Before copying, find the line below that contains "[804,469,883,490] 該当する -> (178, 459) none"; then return it and all later lines exactly, up to and including the final line, with no pictures.

# Available data

• • •

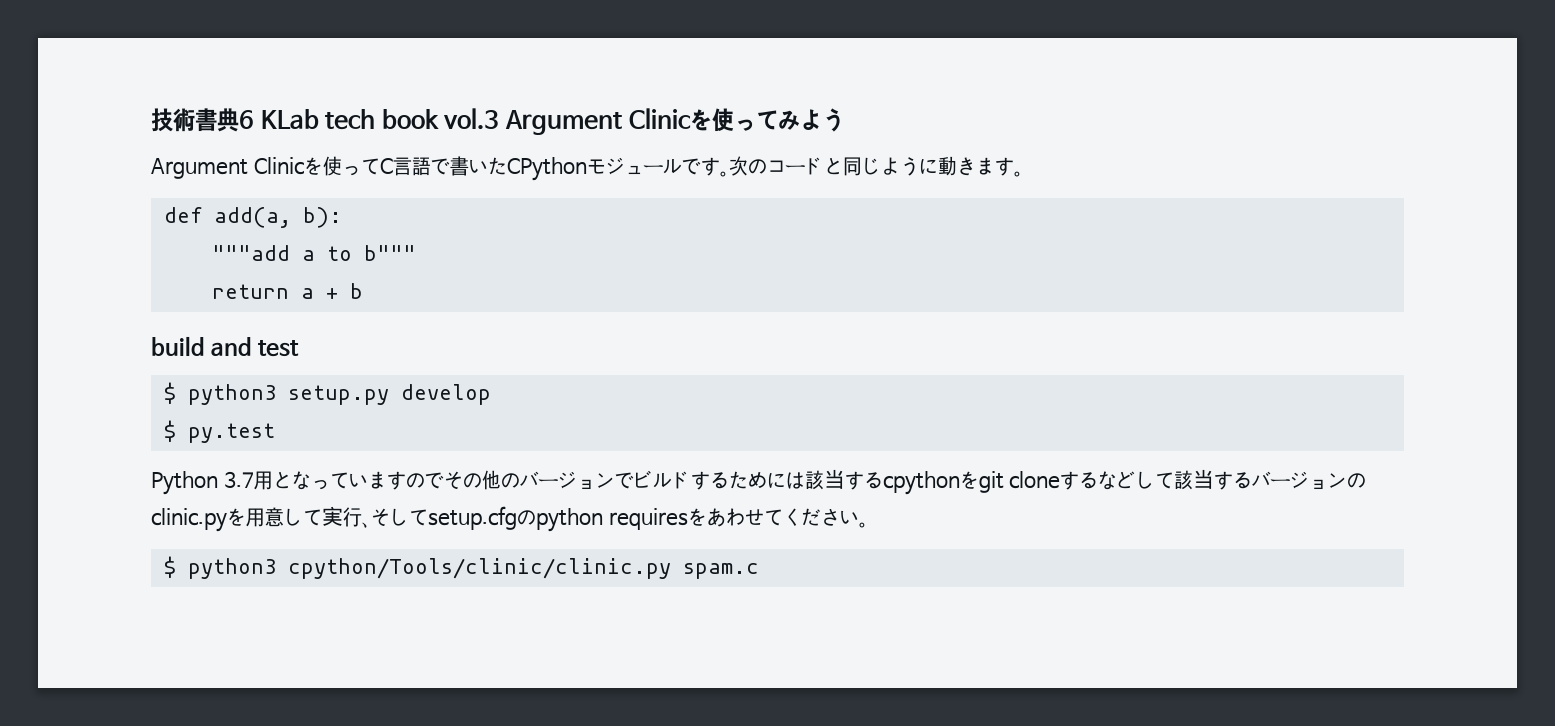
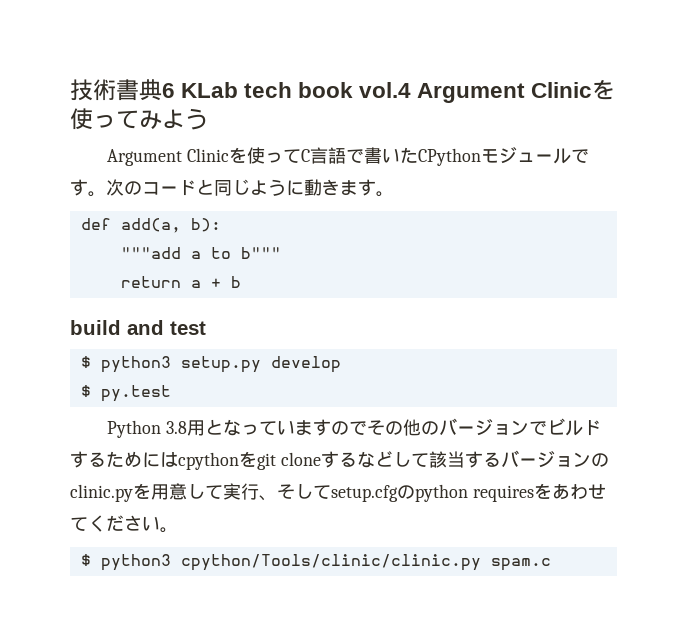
[443,108,500,130] vol.3 -> [359,82,412,98] vol.4
[223,471,254,488] 3.7 -> [166,421,188,434] 3.8
[804,469,883,490] 該当する -> (178, 459) none

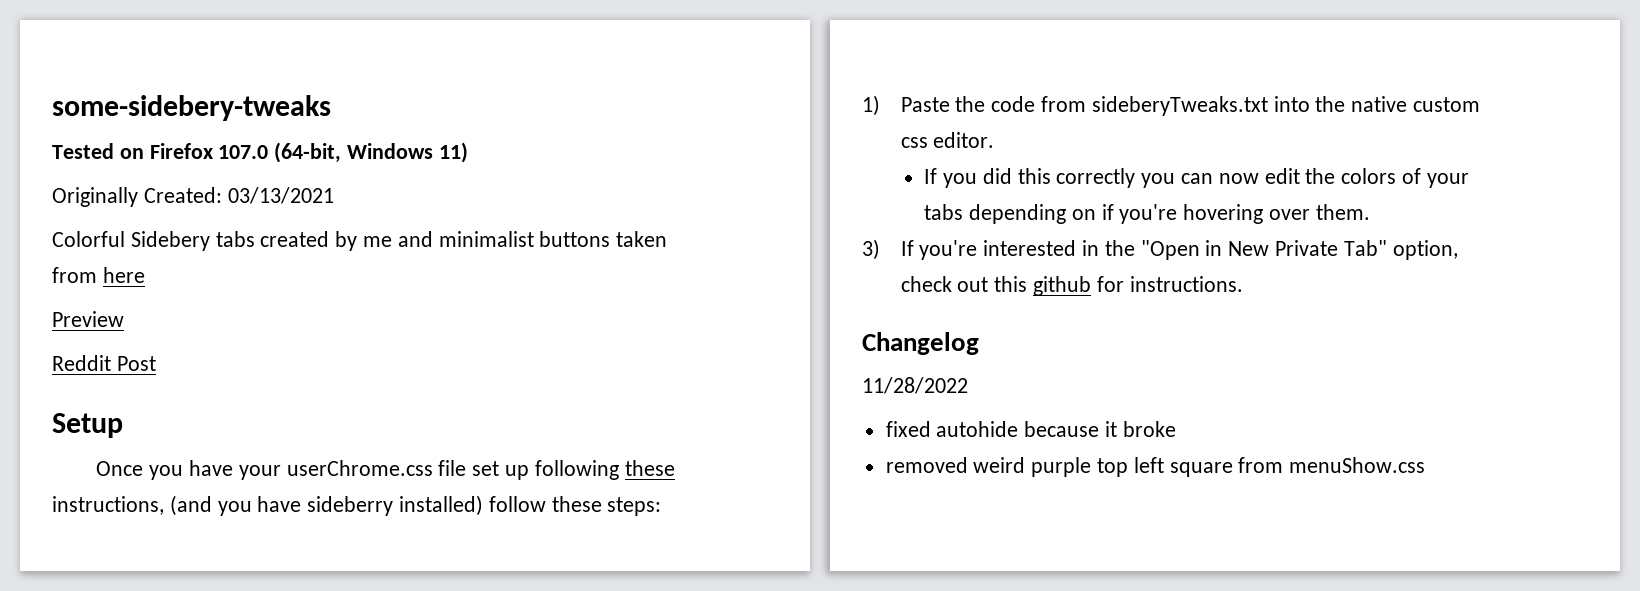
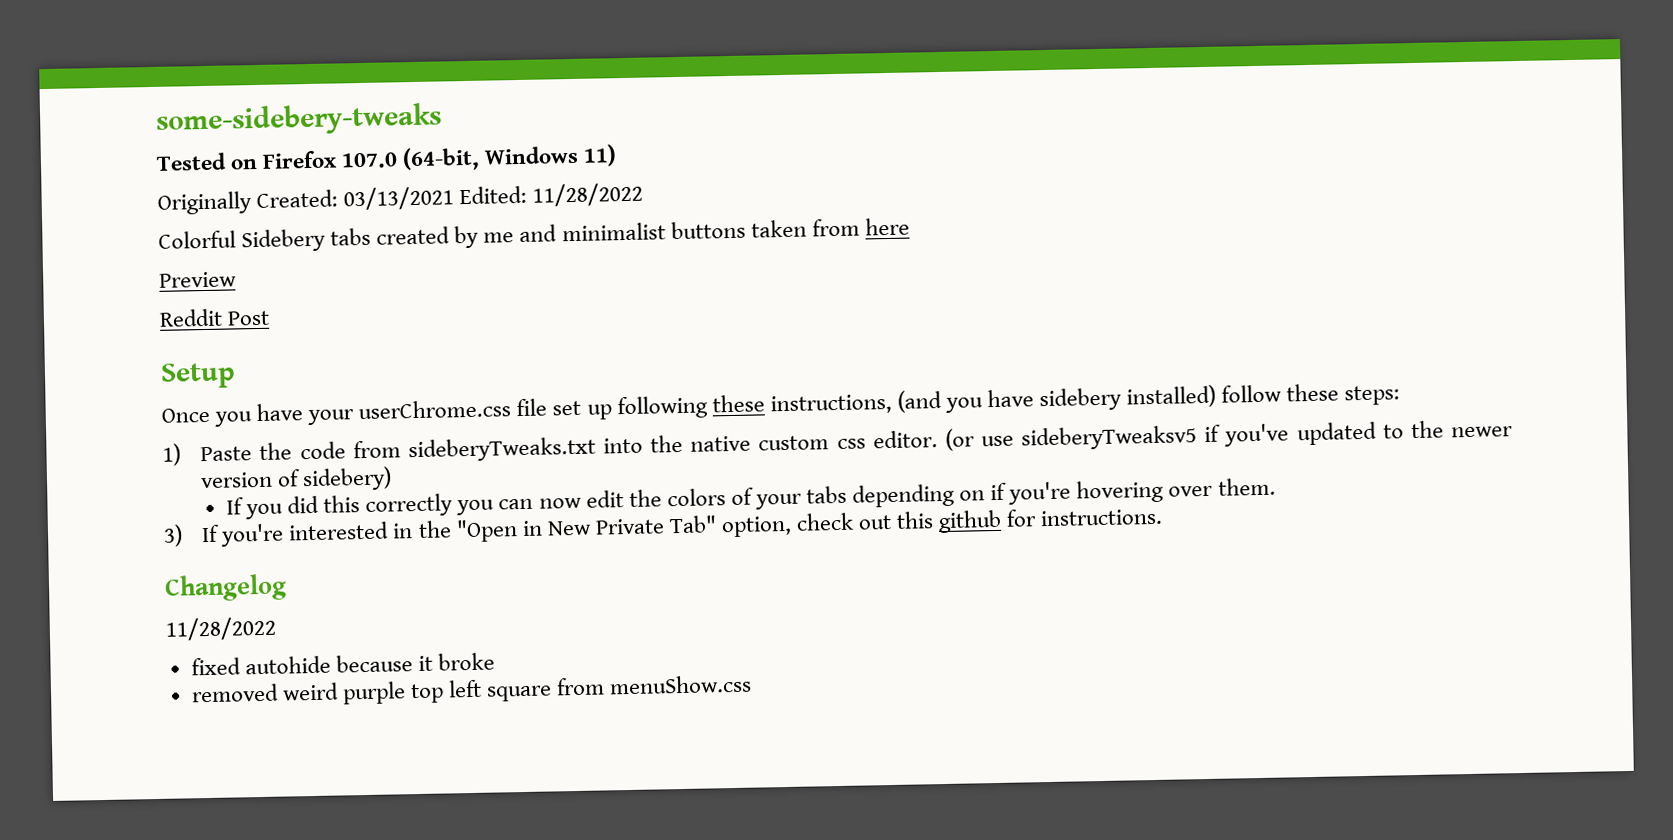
(334, 195) none -> [459,182,644,207] Edited: 11/28/2022
[307,496,394,516] sideberry -> [1039,387,1123,412] sidebery
(995, 140) none -> [944,420,1513,451] [200,466,393,492] (or use sideberyTweaksv5 if you've updated to the newer version of sidebery)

• • •

# Answer section
[804,469,883,490] 該当する -> (178, 459) none

(334, 195) none -> [459,182,644,207] Edited: 11/28/2022
[307,496,394,516] sideberry -> [1039,387,1123,412] sidebery
(995, 140) none -> [944,420,1513,451] [200,466,393,492] (or use sideberyTweaksv5 if you've updated to the newer version of sidebery)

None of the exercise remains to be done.